Jané collaborated with the American atomic physicist Paul C. Aebersold (1910-1967), one of the greats in the peaceful applications of nuclear science. He shared with Dr. Aebersold sympathy for the nascent Cuban revolution. Perhaps this explains why the American died, under strange circumstances, falling from a skyscraper, a fact that the American special services wanted to show as a suicide, caused by psychic imbalance.
Dr. Julio Jané was not only a leading scientist, but also a man of high civic virtue.
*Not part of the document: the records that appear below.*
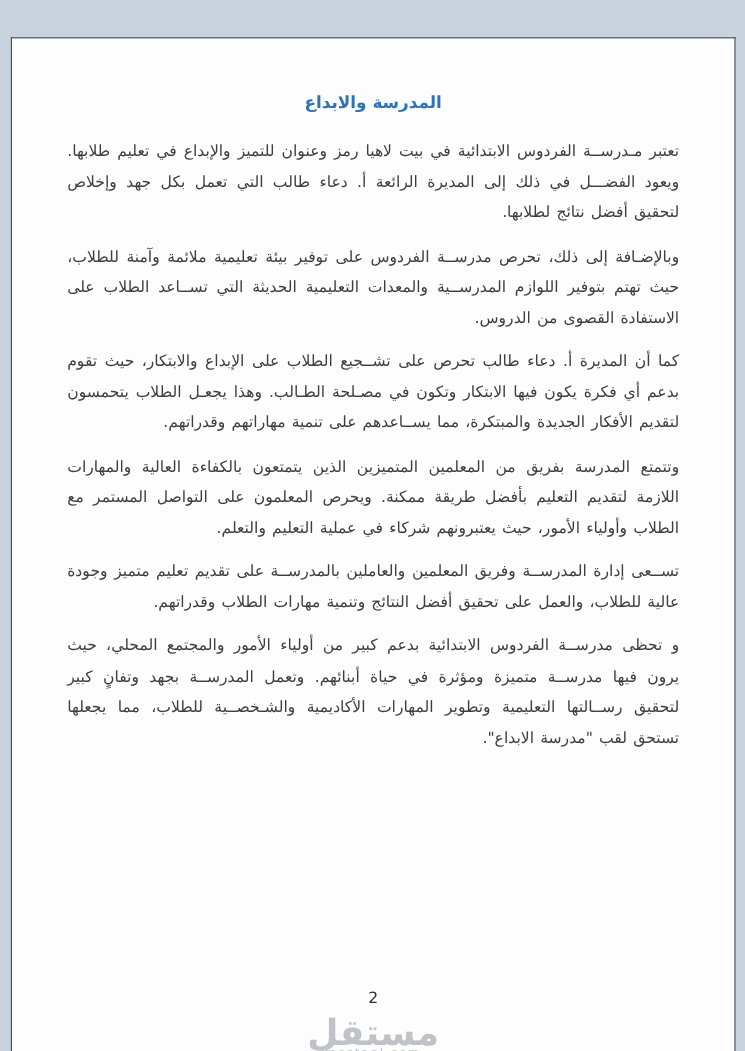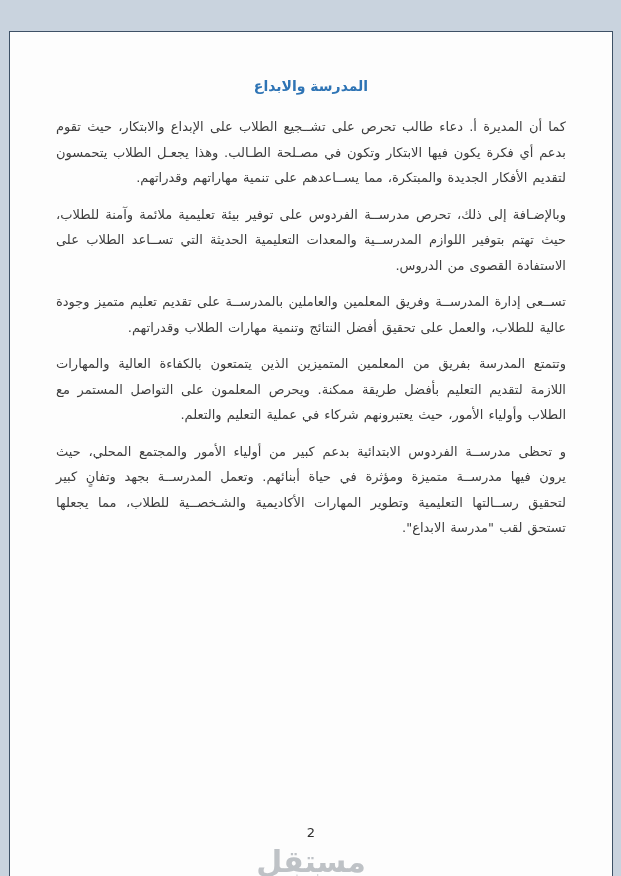"تعتبر مـدرســة الفردوس الابتدائية في" p.para { html: none -> <p>تعتبر مـدرســة الفردوس الابتدائية في بيت لاهيا رمز وعنوان للتميز والإبداع في تعليم طلابها. ويعود الفضـــل في ذلك إلى المديرة الرائعة أ. دعاء طالب التي تعمل بكل جهد وإخلاص لتحقيق أفضل نتائج لطلابها.</p> }
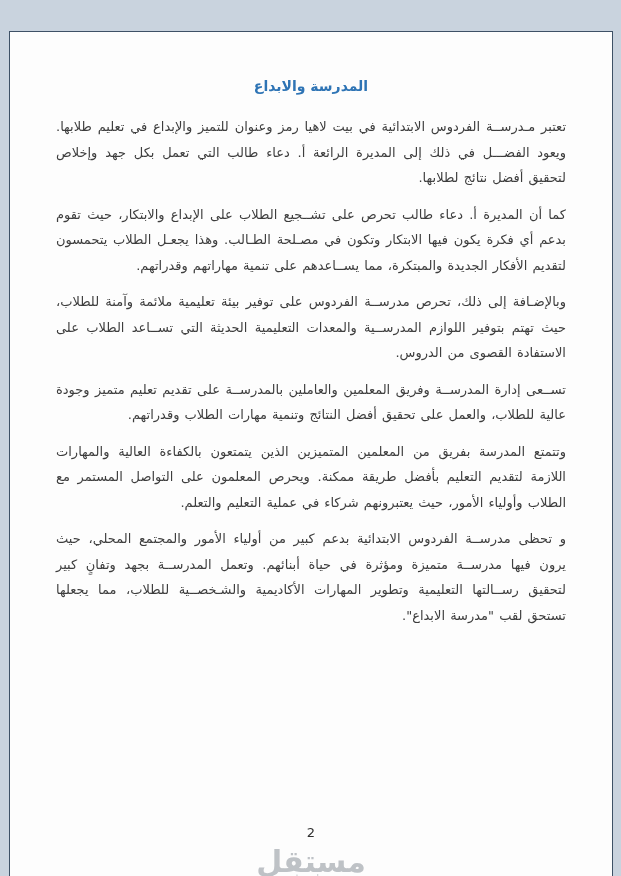"كما أن المديرة أ. دعاء" p.para { order: before "وبالإضـافة إلى ذلك، تحرص مدرســة" -> after "وبالإضـافة إلى ذلك، تحرص مدرســة" }
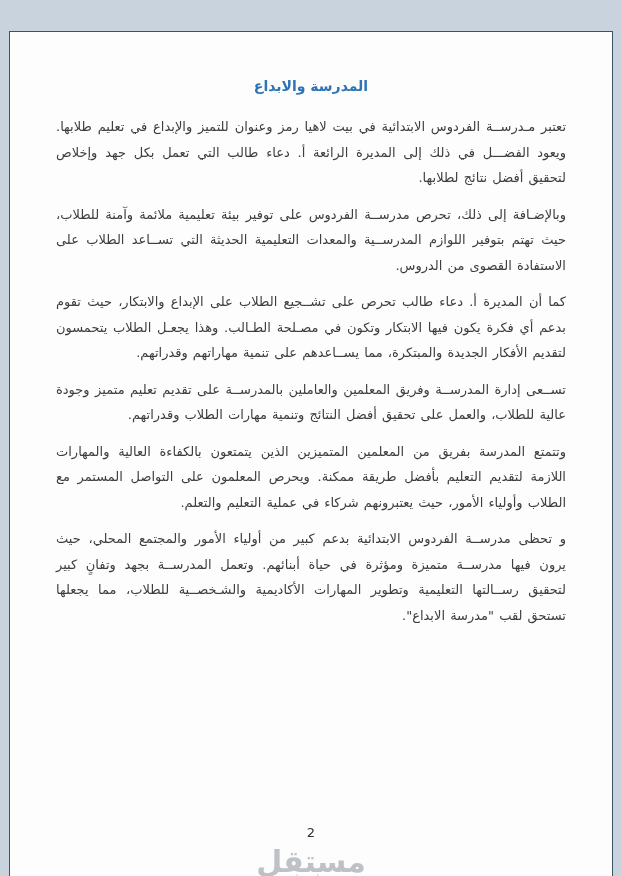"تســعى إدارة المدرســة وفريق المعلمين" p.para { order: before "وتتمتع المدرسة بفريق من المعلمين" -> after "وتتمتع المدرسة بفريق من المعلمين" }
His deep-rooted friendship with Eduardo Chibás, with whom he shared dreams of popular improvement, was no coincidence. (When the Orthodoxo leader was wounded by his own hand, Jané was prevented from being part of the medical board that discussed the case. This refusal led many to believe that a conspiracy had taken the leader’s life).
In the midst of the official indifference to health, he gave public talks in the university Plaza Cadenas, in order to instruct the people medically. Such action would be described as subversive by the henchmen of Fulgencio Batista’s dictatorship.
Concerned about agriculture and popular food, he advocated the conservation of food by means of radiation, because, he said, “we sow to rot”.
He declared war on transnational companies that added carcinogenic substances to food.
Batista – a usurper in power – tried to develop a nuclear project and a congress on that matter, which were not going to be anything more than masquerades. Jané opposed this “and, supported by scientists of solid prestige, among them Dr. Aebersold, managed to frustrate the political attempts.
This Guantanamero descendant of Mambises, great for his brain and his heart, was an unconditional supporter of his homeland until August 8, 1973, when he went down to the grave in the Pantheon of the Revolutionary Armed Forces.
It has been said about Dr. Julio Jané that he did not value the Hippocratic Code as a cold mandate, much less as a text of professional formality and vague importance -only useful for quoting it in speeches-, but that he assumed it as a vital commitment.